А далее, опять зная, каков будет ответ, помещик спокойным голосом обратился к господину Петухову, так вяло принимавшему участие, из-за усталости, разумеется, в протекавшем разговоре.

--Алексей Нилович, скажите, нет ли нынче какого  весёлого праздника у жителей Поги? С гуляниями, с шутихами?

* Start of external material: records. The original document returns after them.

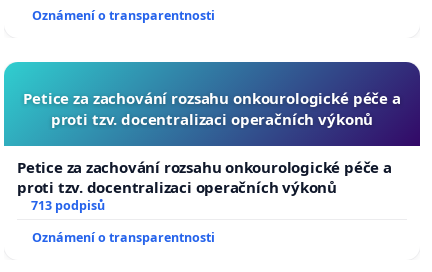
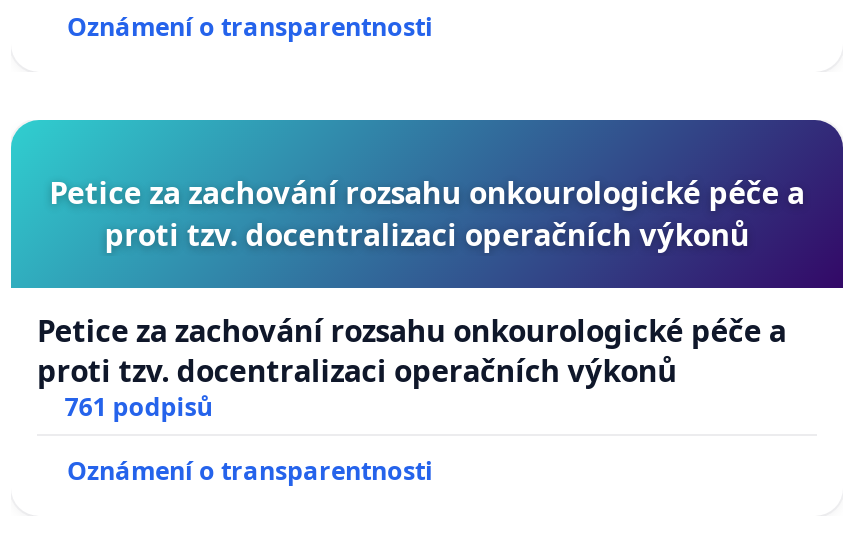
- 713 podpisů
+ 761 podpisů
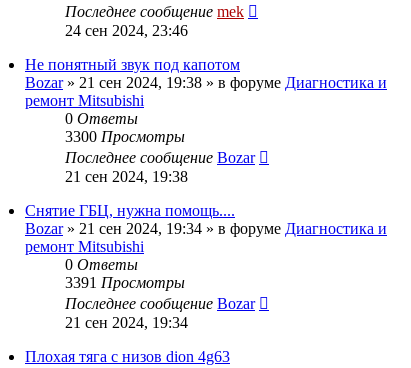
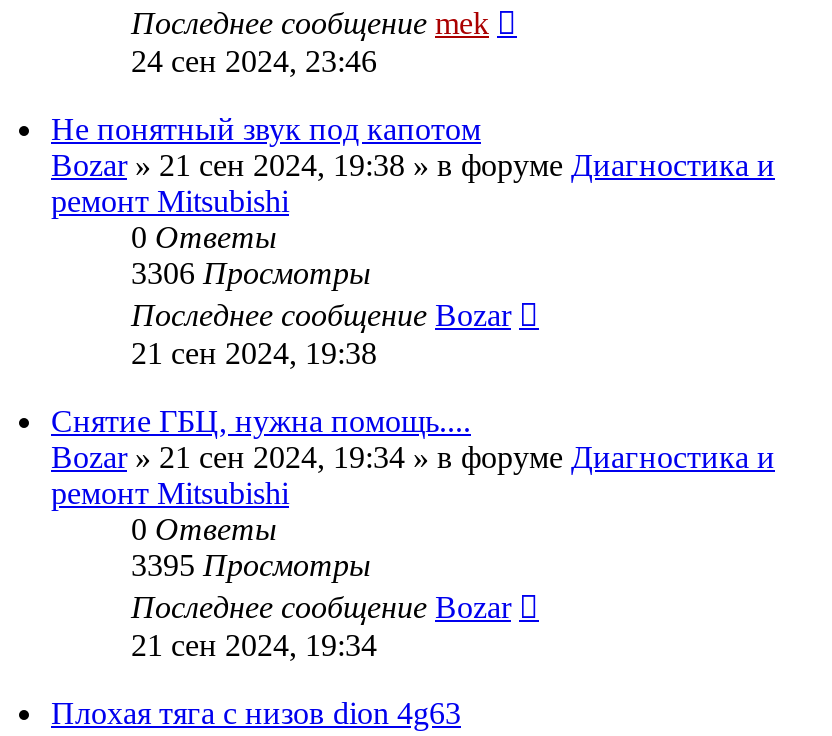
- 3300 Просмотры
+ 3306 Просмотры

- 3391 Просмотры
+ 3395 Просмотры
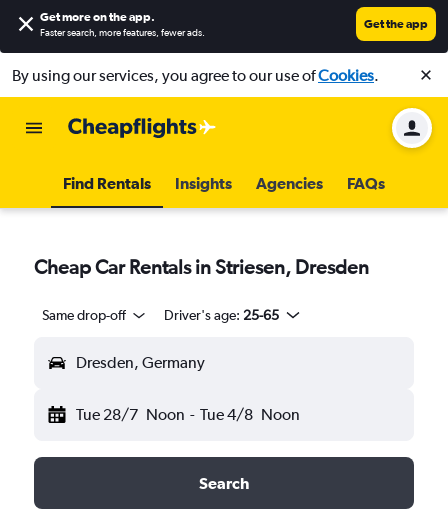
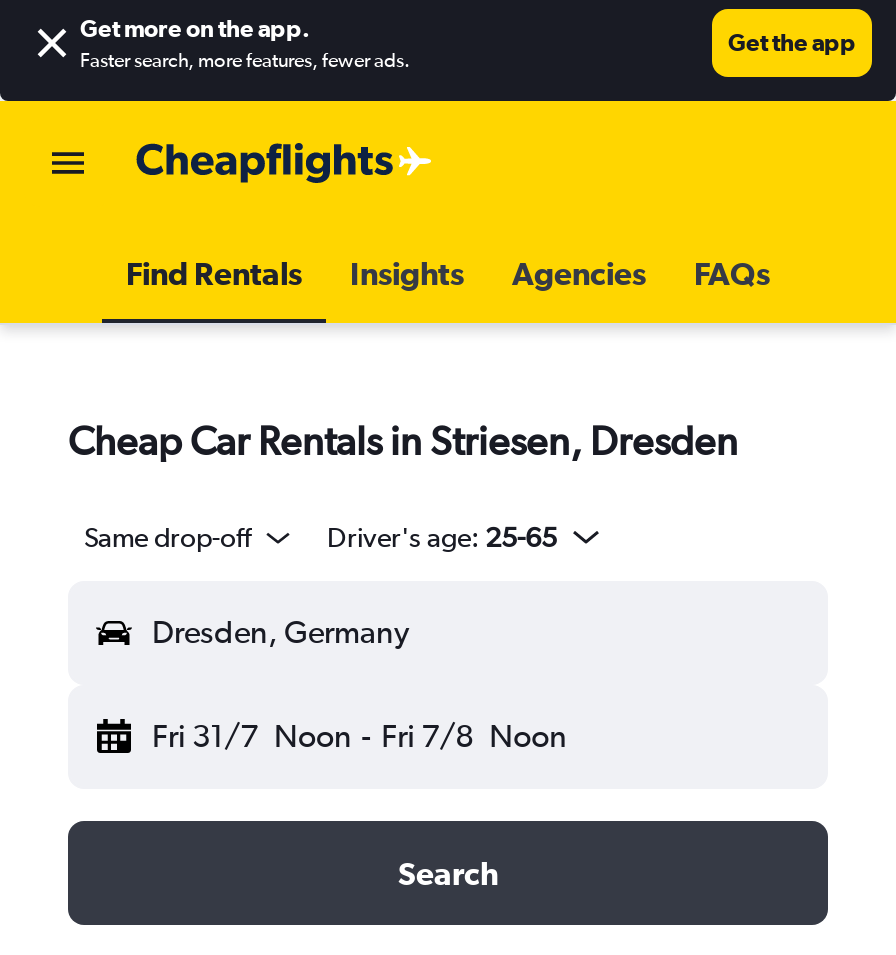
- By using our services, you agree to our use ofCookies.

- [image]

- Tue 28/7 Noon - Tue 4/8 Noon
+ Fri 31/7 Noon - Fri 7/8 Noon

--Насколько … простите, - это фельдшер едва успел прикрыть ладошкой силой разрывавшее его челюсти зевание, - насколько я знаю, ни сегодня, ни до конца этой декады ни одного праздника нет. Тем паче, шумного. А что ….

--Скажите, а ваша мертвецкая … там?

Кирилла Антонович указал рукою правее от себя и, малость, в сторону.

--Да, направление указано верно.

--Тогда она горит.

--Мертвецкая?

Не сочтите меня выдумщиком, взявшим на себя смелость, для нагнетания особого драматизма момента, дать право произнесения словца «мертвецкая» троим человекам сразу. Но, именно так и случилось – Карл Францевич, Алексей Нилович и Модест Павлович в один голос, и с одною интонациею проговорили это словцо, словно один человек.

--Мертвецкая?

--Ну, да. Вы удивлены?

Ответ, судя по наступившему напряжению в воздухе, просто не предусматривался. Предусматривались эмоции.

Оба доктора, словно впервые увидавшие призрак, просто-таки уставились на штаб-ротмистра.

Отыскав в их взглядах, по меньшей мере, десяток вопросов, Модест Павлович, исключительно по-военному, оправил на себе одежду, развёл руки в стороны и проговорил.

--Что вы на меня так глядите? Я всё время был с вами в этой комнате. Нет, господа, это не моих рук дело. Нынче ночью Герострат не я.